Die Fallzahlen des MoMo sind regional extrem unterschiedlich. Die Region Madrid hat den langfristigen Jahresschnitt um 196% überboten, hier starben von 1. März bis 10. April 10.406 Menschen mehr, nur 5.972 gehen offiziell auf Covid-19. In Castilla-La Mancha sind es 156% und 3.563 Tote mehr, in Castilla y León 156%, in Navarra 77%, in La Rioja 61%, in Katalonien 38% und 2.921 Tote mehr, wobei hier als einziger Region mehr Covid-19-Tote gemeldet wurden als es statistischen Überhang gibt, nämlich 3.231. Die Comunidad Valenciana registrierte 1.045 Tote mehr als im langfristigen Mittel, das sind 20%, Andalusien lediglich 7% und Murcia nur 3%. In beiden Regionen, vor allem aber Andalusien wegen seiner Größe, spricht man bereits von einer "Anomalie", im posistiven Sinne.

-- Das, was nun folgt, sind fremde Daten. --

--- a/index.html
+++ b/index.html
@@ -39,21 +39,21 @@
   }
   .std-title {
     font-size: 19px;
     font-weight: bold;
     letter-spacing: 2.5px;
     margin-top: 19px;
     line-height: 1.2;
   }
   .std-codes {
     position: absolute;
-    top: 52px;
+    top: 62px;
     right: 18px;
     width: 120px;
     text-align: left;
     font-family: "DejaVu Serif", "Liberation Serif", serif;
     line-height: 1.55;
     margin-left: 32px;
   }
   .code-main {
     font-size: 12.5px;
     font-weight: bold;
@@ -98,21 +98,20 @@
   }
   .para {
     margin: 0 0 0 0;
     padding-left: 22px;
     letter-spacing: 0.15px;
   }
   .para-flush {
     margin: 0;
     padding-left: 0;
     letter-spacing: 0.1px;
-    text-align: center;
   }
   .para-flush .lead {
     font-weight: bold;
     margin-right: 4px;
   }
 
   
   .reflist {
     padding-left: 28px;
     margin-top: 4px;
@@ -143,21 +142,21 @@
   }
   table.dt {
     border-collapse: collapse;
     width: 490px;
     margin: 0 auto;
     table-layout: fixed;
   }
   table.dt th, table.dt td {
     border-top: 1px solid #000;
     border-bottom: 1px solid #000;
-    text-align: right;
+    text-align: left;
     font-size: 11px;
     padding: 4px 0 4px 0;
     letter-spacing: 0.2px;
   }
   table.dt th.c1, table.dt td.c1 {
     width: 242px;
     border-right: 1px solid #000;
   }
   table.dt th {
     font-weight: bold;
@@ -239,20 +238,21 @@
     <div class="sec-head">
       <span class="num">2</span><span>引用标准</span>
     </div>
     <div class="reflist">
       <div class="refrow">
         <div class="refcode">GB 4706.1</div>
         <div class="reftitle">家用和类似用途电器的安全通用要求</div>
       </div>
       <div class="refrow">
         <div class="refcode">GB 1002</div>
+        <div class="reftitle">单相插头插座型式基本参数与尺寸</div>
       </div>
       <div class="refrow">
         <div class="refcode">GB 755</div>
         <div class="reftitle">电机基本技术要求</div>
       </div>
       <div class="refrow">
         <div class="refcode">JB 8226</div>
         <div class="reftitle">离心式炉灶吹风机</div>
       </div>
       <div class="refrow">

Die gesamte Datensammlung ist öffentlich einsehbar.

Die Grafik zeigt den „Exzess“ (rote Linie) gegenüber den erwarteten Todesfällen (blauer Berg) in Spanien an.

Einige Regionen begannen vor zwei Wochen damit, nicht nur getestete Personen an das Gesundheitsministerium als Covid-Opfer zu melden, sondern auch solche, wo die Symptome einen erhöhten Verdacht erweckten. Gesundheitsminister Salvador Illa musste daraufhin die Notbremse ziehen und per Dekret die Zählweise vereinheitlichen. Ihm ist bewusst, dass seine Statistik von Anfang nicht alle Todesfälle abbilden konnte, doch interessiert ihn vor allem die Tendenz. Und die lässt sich nur bei gleicher Zählweise feststellen.

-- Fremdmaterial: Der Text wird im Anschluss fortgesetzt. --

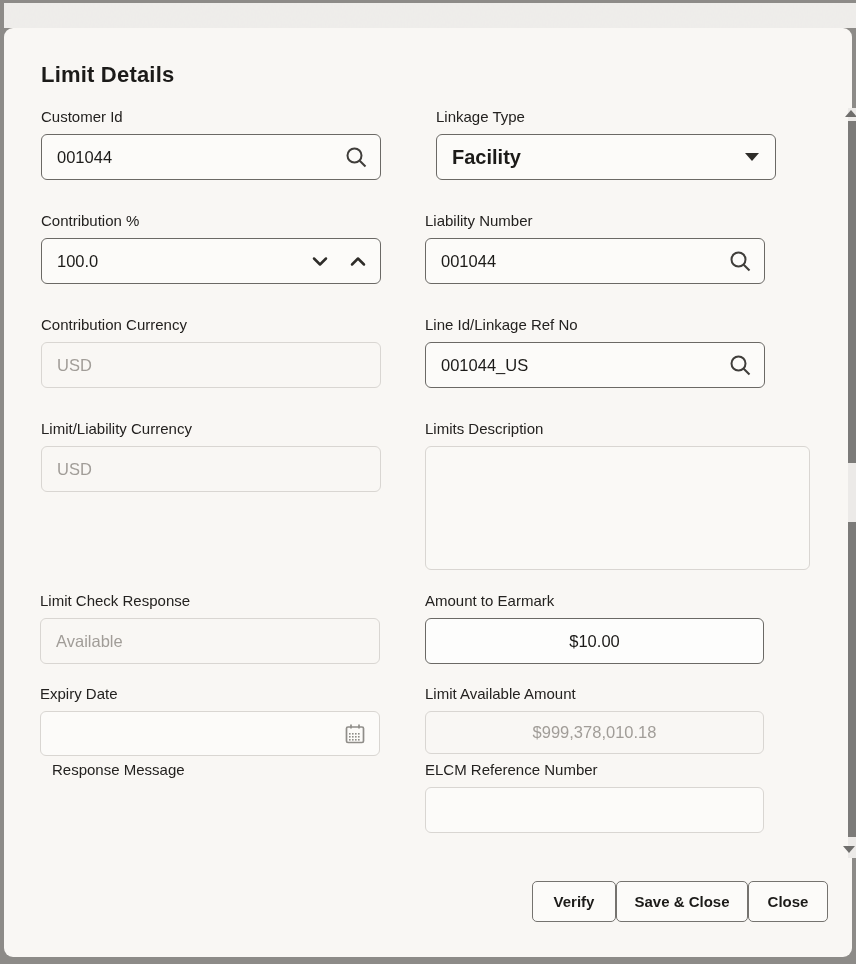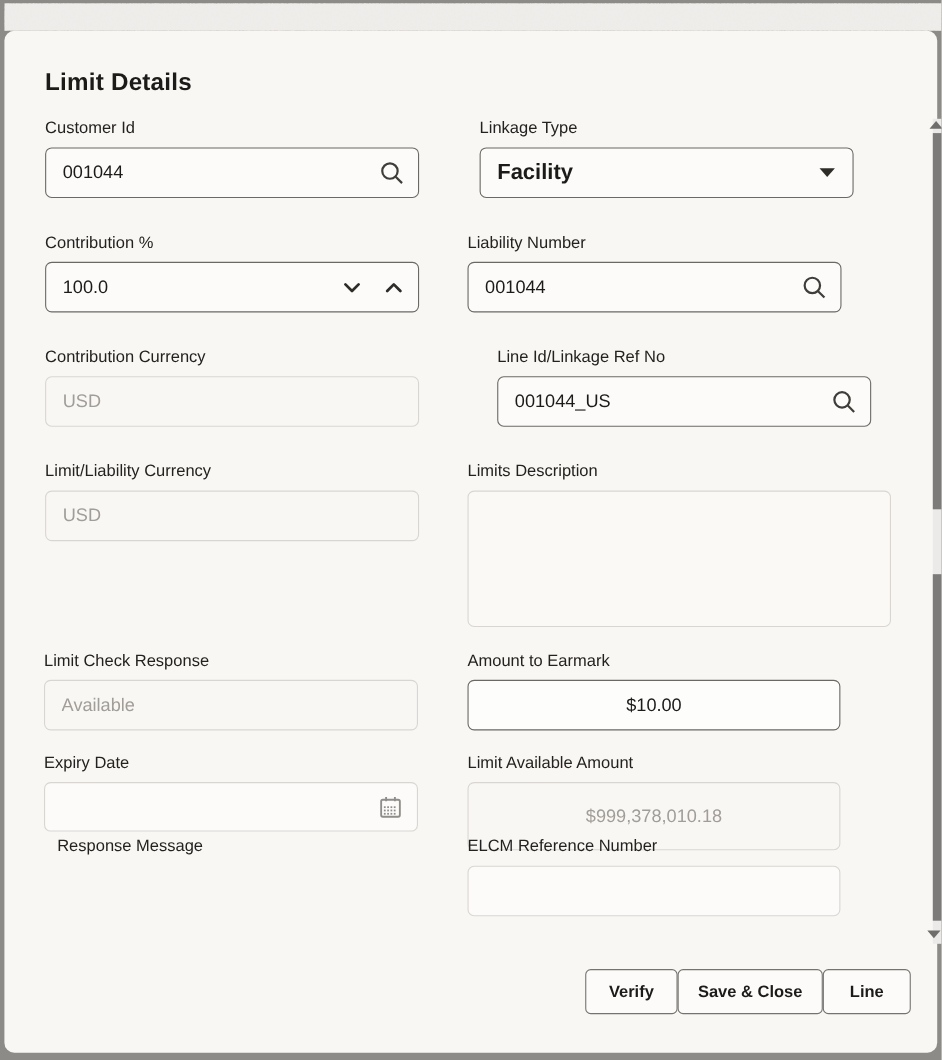--- a/index.html
+++ b/index.html
@@ -85,31 +85,31 @@
     border-radius:6px;background:transparent;
     font-size:16.5px;line-height:23px;color:var(--text-gray);
     padding:9px 14px;white-space:pre-wrap;overflow:hidden;
   }
   
   .f-customer{left:37px;top:80px;width:340px;}
   .f-linkage{left:432px;top:80px;width:340px;}
   .f-contrib{left:37px;top:184px;width:340px;}
   .f-liability{left:421px;top:184px;width:340px;}
   .f-contribcur{left:37px;top:288px;width:340px;}
-  .f-lineid{left:421px;top:288px;width:340px;margin-left:27px;}
+  .f-lineid{left:421px;top:288px;width:340px;}
   .f-limitcur{left:37px;top:392px;width:340px;}
   .f-limitsdesc{left:421px;top:392px;width:385px;}
   .f-limitcheck{left:36px;top:564px;width:340px;}
   .f-amount{left:421px;top:564px;width:339px;}
   .f-expiry{left:36px;top:657px;width:340px;}
   .f-limitavail{left:421px;top:657px;width:339px;}
   .f-respmsg{left:36px;top:733px;width:340px;padding-left:12px;}
   .f-elcm{left:421px;top:733px;width:339px;}
   .f-expiry .box{height:45px;border-color:var(--border-disabled);}
-  .f-limitavail .box{height:62px;}
+  .f-limitavail .box{height:43px;}
   
   .btn{
     position:absolute;height:41px;
     border:1px solid var(--btn-border);border-radius:5px;
     background:var(--field-bg);
     font-family:"Liberation Sans", sans-serif;
     font-size:15px;font-weight:600;color:var(--text-dark);
     cursor:pointer;
   }
   .btn-verify{left:528px;top:853px;width:84px;}
@@ -294,21 +294,21 @@
 
   <div class="field f-elcm">
     <label>ELCM Reference Number</label>
     <div class="box no-icon" style="border-color:var(--border-disabled);">
       <input value="" style="">
     </div>
   </div>
 
   <button class="btn btn-verify">Verify</button>
   <button class="btn btn-save">Save &amp; Close</button>
-  <button class="btn btn-close">Line</button>
+  <button class="btn btn-close">Close</button>
 
 </div>
 
 <div class="scroll-track"></div>
 <div class="scroll-arrow arrow-up"></div>
 <div class="scroll-thumb thumb-1"></div>
 <div class="scroll-thumb thumb-2"></div>
 <div class="scroll-arrow arrow-down"></div>
 
 </body></html>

„Kollateral-Tote" durch Coronavirus

Außerdem machte MoMo eine interessante Feststellung: Unter den statistischen "Mehr"-Toten sind auch etliche mit anderen Krankheitsbildern als Covid-19. Das kann mit der Überlastung des Gesundheitswesens und daher nicht adäquaten Behandlung anderer Erkrankter zusammenhängen oder auch damit, dass mehrere Kranke sich nicht in Krankenhäuser begaben, aus Angst vor Ansteckung oder sogar abgewimmelt wurden. Covid-Kollateraltote sozusagen und ein Hinweis darauf, wie sehr am und teilweise über dem Limit das spanische Gesundheitswesen war.

Die wichtigste Schlussfolgerung der statistischen Auswertung des Systems MoMo aber: Es handelt sich bei Covid-19 eben nicht um "das gleiche" oder "so etwas" wie eine Grippe, - allein schon die Mathematik schließt das aus - sondern eine Virus-Pandemie, der das Gesundheitswesen und die Gesellschaft in weiten Teilen hilflos gegenüberstehen. Das Institut Carlos III will es weiter genau wissen. Es ist eine der 24 Einrichtungen des Landes, die PCR-Tests durchführen und leitet auch das Projekt Seroprevalencia, den ersten koordinierten Feldtest an 90.000 Bürgern, der als wissenschaftlicher Schlüssel für die Ausgangstür aus dem Alarmzustand dienen soll.